EXERCISE -
Please retype every record exactly as it appears, omitting the pictures.

THE DATA -
▼

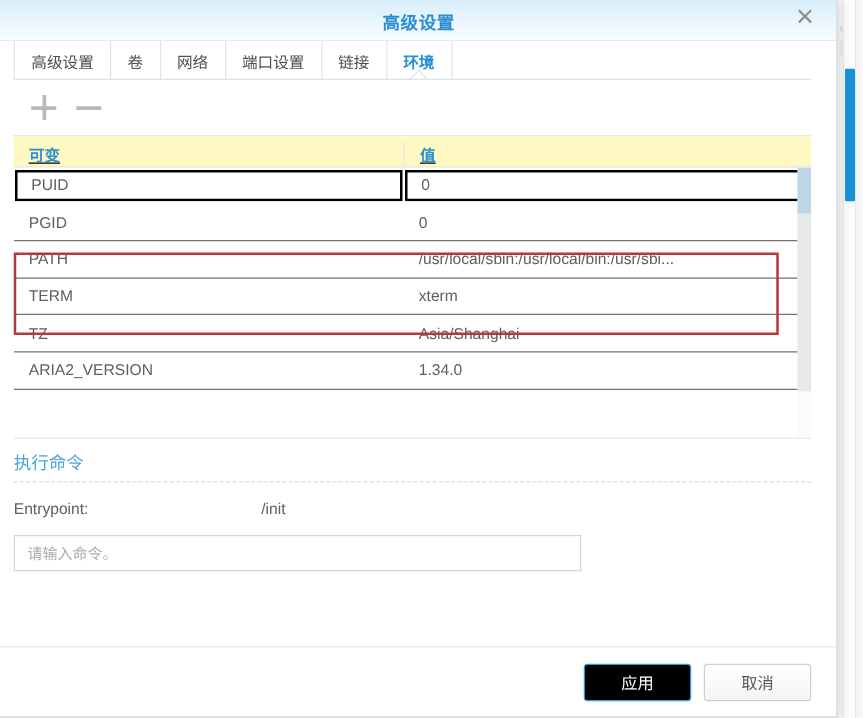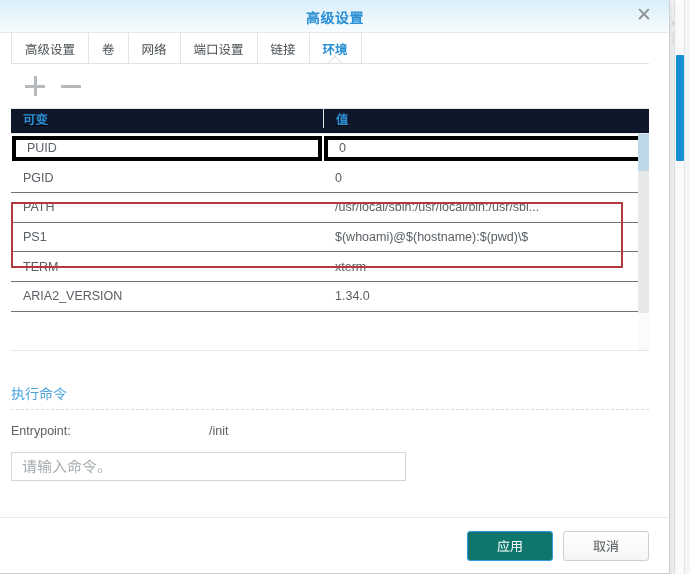"可变" #env-header { align-items: flex-start -> flex-end; background: #0f172a -> #fef9c3 }
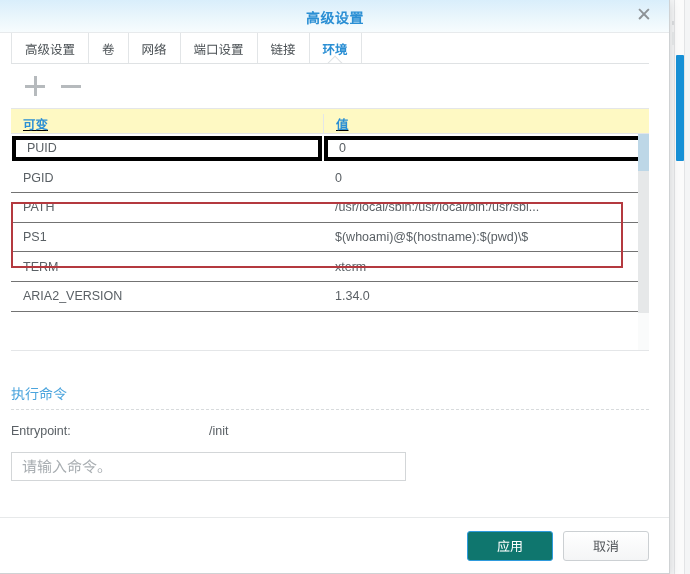"PUID" .env-row.editing .cell-input { border: 4px solid #000000 -> 2px solid #000000 }
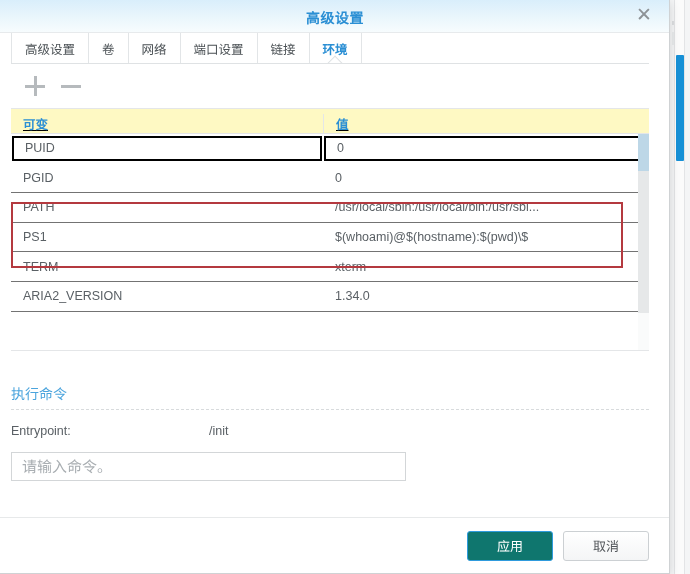"PS1" div.env-row { html: <div> <div>PS1</div> <div>$(whoami)@$(hostname):$(pwd)\$</div> </div> -> none }
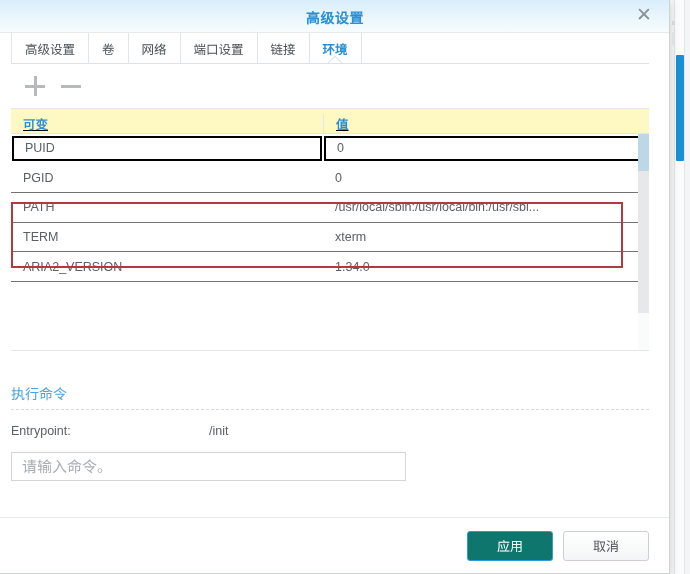"TZ" div.env-row { html: none -> <div> <div>TZ</div> <div>Asia/Shanghai</div> </div> }
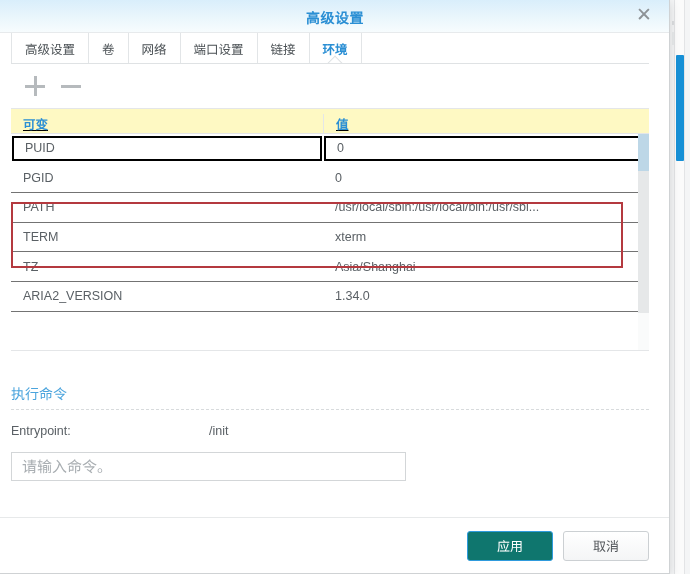"执行命令" #cmd-section { margin-top: 32px -> 8px }
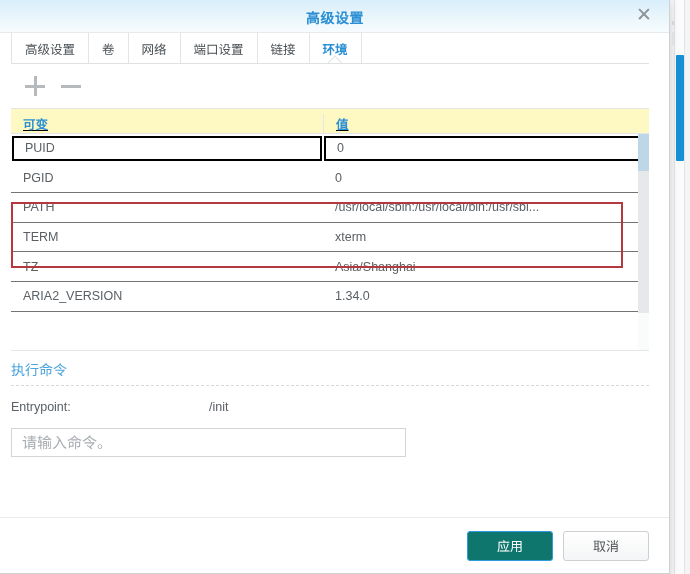"请输入命令。" .field-input { font-size: 15px -> 12px; width: 395px -> 454px }
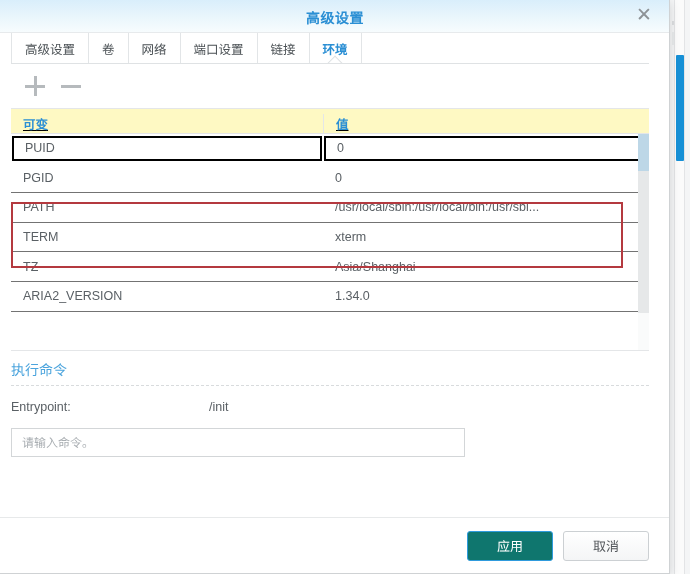"应用" .btn.primary { background: #0f766e -> #000000 }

▲

FINISHED TASK -
"可变" #env-header { align-items: flex-start -> flex-end; background: #0f172a -> #fef9c3 }
"PUID" .env-row.editing .cell-input { border: 4px solid #000000 -> 2px solid #000000 }
"PS1" div.env-row { html: <div> <div>PS1</div> <div>$(whoami)@$(hostname):$(pwd)\$</div> </div> -> none }
"TZ" div.env-row { html: none -> <div> <div>TZ</div> <div>Asia/Shanghai</div> </div> }
"执行命令" #cmd-section { margin-top: 32px -> 8px }
"请输入命令。" .field-input { font-size: 15px -> 12px; width: 395px -> 454px }
"应用" .btn.primary { background: #0f766e -> #000000 }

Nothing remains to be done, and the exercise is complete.